Chris Baird: (25:31)
Yeah. I would love to get an Adobe customer, on here, a mutual customer, one of our customers, somebody, and talk about how they're leveraging Adobe SDK, whether it's mobile or whatever, just to actually walk us through the difference it's making and some of the benefits they're seeing from that. So we should add that. Tagging and the second law of thermodynamics, Cameron.
Cameron Cowan: (25:56)
I think we hit on that and that's probably a good place to wrap up with Jeremy. Once again, things fall apart. And I don't think that's specific to analytics, which is where my background is. I don't think that's specific to even digital deployments. That's all across all business processes. I think, as we look at digital governance, kind of the point of this discussion. Jeremy, any last thoughts on how, not only you can set yourself up during your initial implementation of any technology to fight that law of thermodynamics, but also to then adjust for the entropy over time?
Jeremy Moran: (26:28)
I think of it, I'll draw another analogy, I think of it in terms of setting mousetraps, right? You will put the mousetraps in the areas where you think, or already have evidence that there have been there's been a mouse in your house eating through your cereal box or whatever. You'll put the mousetrap there and then a couple of months later, and maybe you'll catch one, and a couple months later, you'll go to another area and realize, oh my God, they're in over here as well.
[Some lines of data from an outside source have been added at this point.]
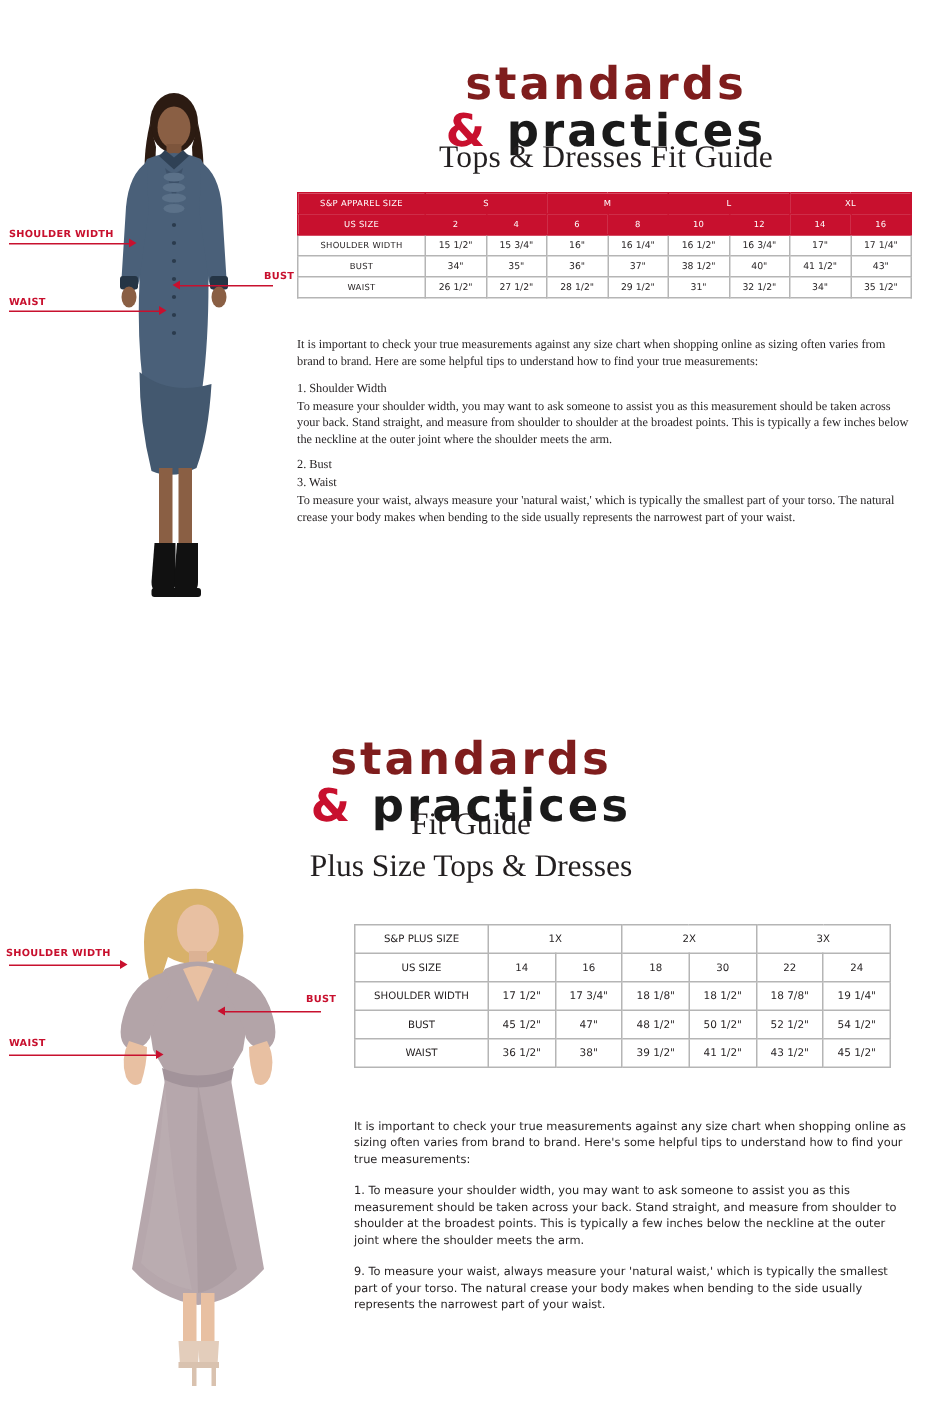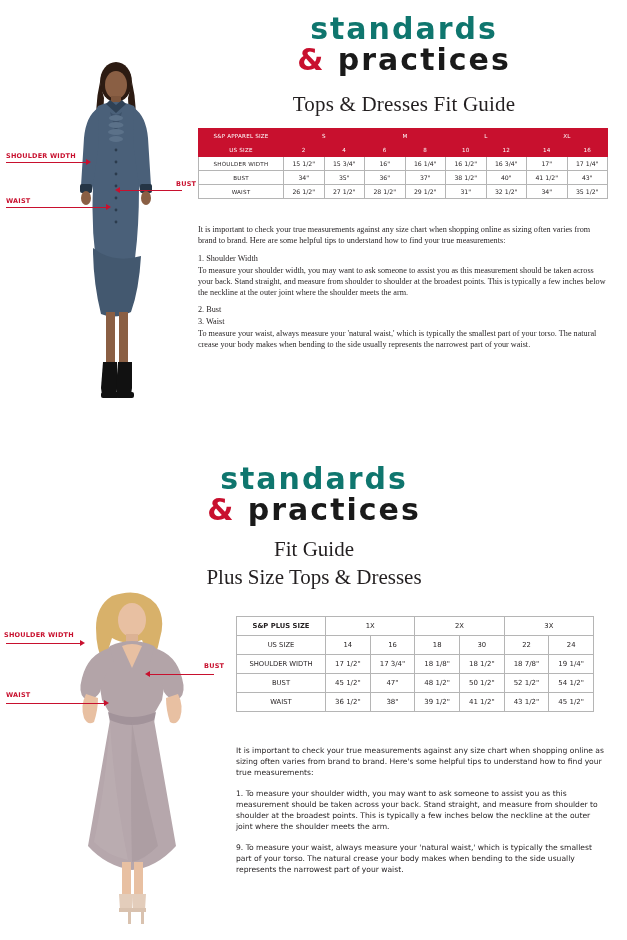"standards" .logo-line1 { color: #0f766e -> #7f1d1d; margin-top: none -> 28px }
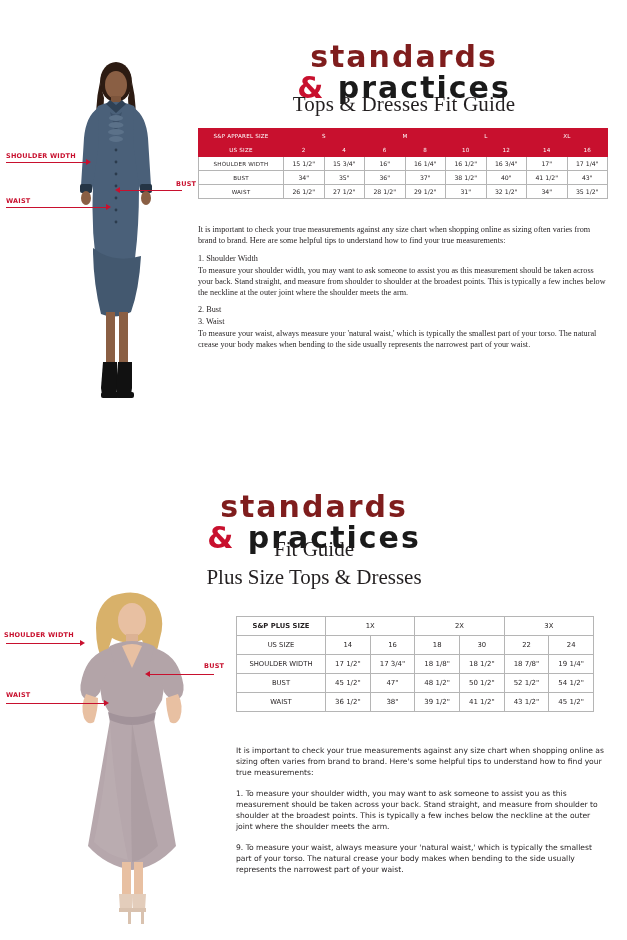"S&P PLUS SIZE" td.hdr { font-weight: bold -> none }
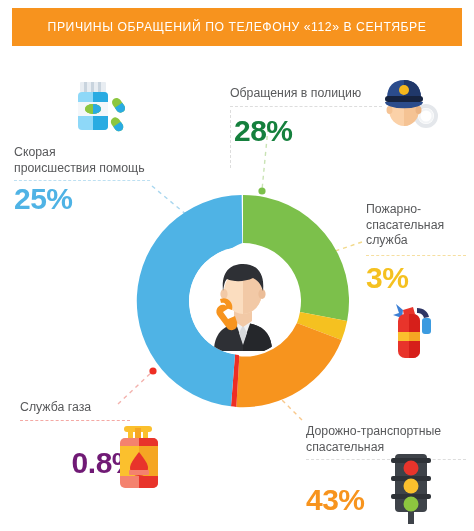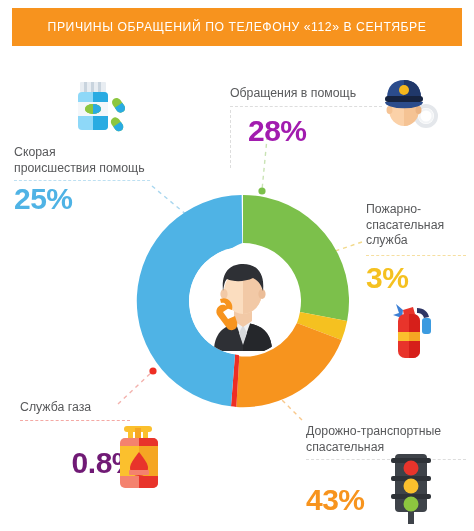"Обращения в помощь" div.label-text { text: помощь -> полицию }
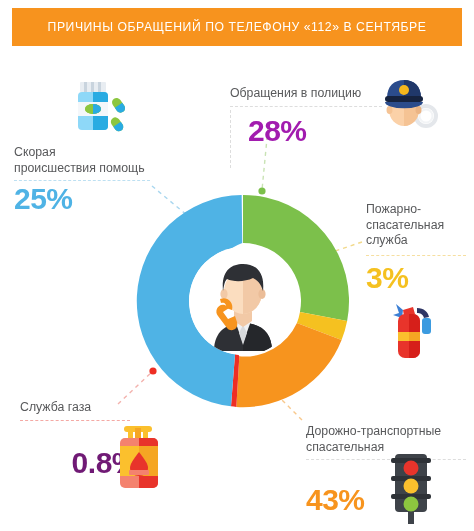"28%" #label-police .pct { color: #a21caf -> #15803d; margin-left: 18px -> 4px }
I think that entropy is inevitable. I think that we have to just set mousetraps. Think proactively about where we put them. Put them in our food cabinets before we have the issue. So we're not going to capture every single potential permutation of an implementation error. It's about setting the right mousetraps through the technology that we use to automate that type of process, to the culture we build around this idea of data integrity. We have conversations with a lot of clients who are dealing with these pain points head on, and we often start with just education, here's why this stuff is important. This is not a sexy topic to talk about for many people, especially if you're in senior leadership and you're getting a budget and a big portion of that budget is ongoing maintenance of your web analytics. But galvanizing organizations and building a culture around that both internally amongst our team and also amongst our clients is so critical.
Chris Baird: (28:08)
Thank you, Jeremy. Appreciate it, and we appreciate you jumping on and sharing your time and your knowledge. Always been a friend of ours, and we look forward to seeing you at summit or you're on our next event. And we'll let you bounce. Thank you.
Jeremy Moran: (28:26)
Thank you guys. Alright, see you soon.
Chris Baird: (28:29)
Also next, I actually was, these are in our notes here, our show notes, the LGPD in Brazil enforcement starts August 1st. And we're going to be talking about that, on our next show. So just FYI, we didn't get a chance to talk with Jeremy about it, but we will address that next time. So to wrap up our show for the last 10 minutes or so, five to 10 minutes, we're going to talk about some of the changes and updates that we're making. I'll pass it over to, Cameron and Clint.
Clint Eagar: (29:10)
All right. Thanks Chris
Chris Baird: (29:14)
One more thing, Clint, just so everyone's aware, we were doing a weekly show, session I guess, for all of our customers, and we've moved that to more, arbitrary time period. We were thinking monthly, but we're thinking every couple of weeks maybe. And the idea is just to share what enhancements and changes we're making. So this portion is really more for those that want to learn about ObservePoint, and our existing customers. Showing them what's coming out, what's being released, what we're working on. So obviously everyone's welcome to stay on, but we put it at the end of the show. So we could talk about more industry topics and then focus more on customers at the end of the show. So with that, I'll pass it back over. Sorry about that.
Clint Eagar: (29:55)
No worries. All right, and Cameron, just jump in at any time you want here. One of the big efforts that we've been undertaking here over the last six months or so, is significantly revamping our data structure models how we're storing and how we're processing data so that our reporting can be more insight driven. So that when a customer does have questions about how is this data looking? It's supposed to look like this, but it actually looks like this, kinda comparing reality to what the law is or what the standard is. We're working at getting a lot better at just providing that right out the gates. Some of the things that we're working on a lot of them have been released already, some of them are coming very, very, very soon.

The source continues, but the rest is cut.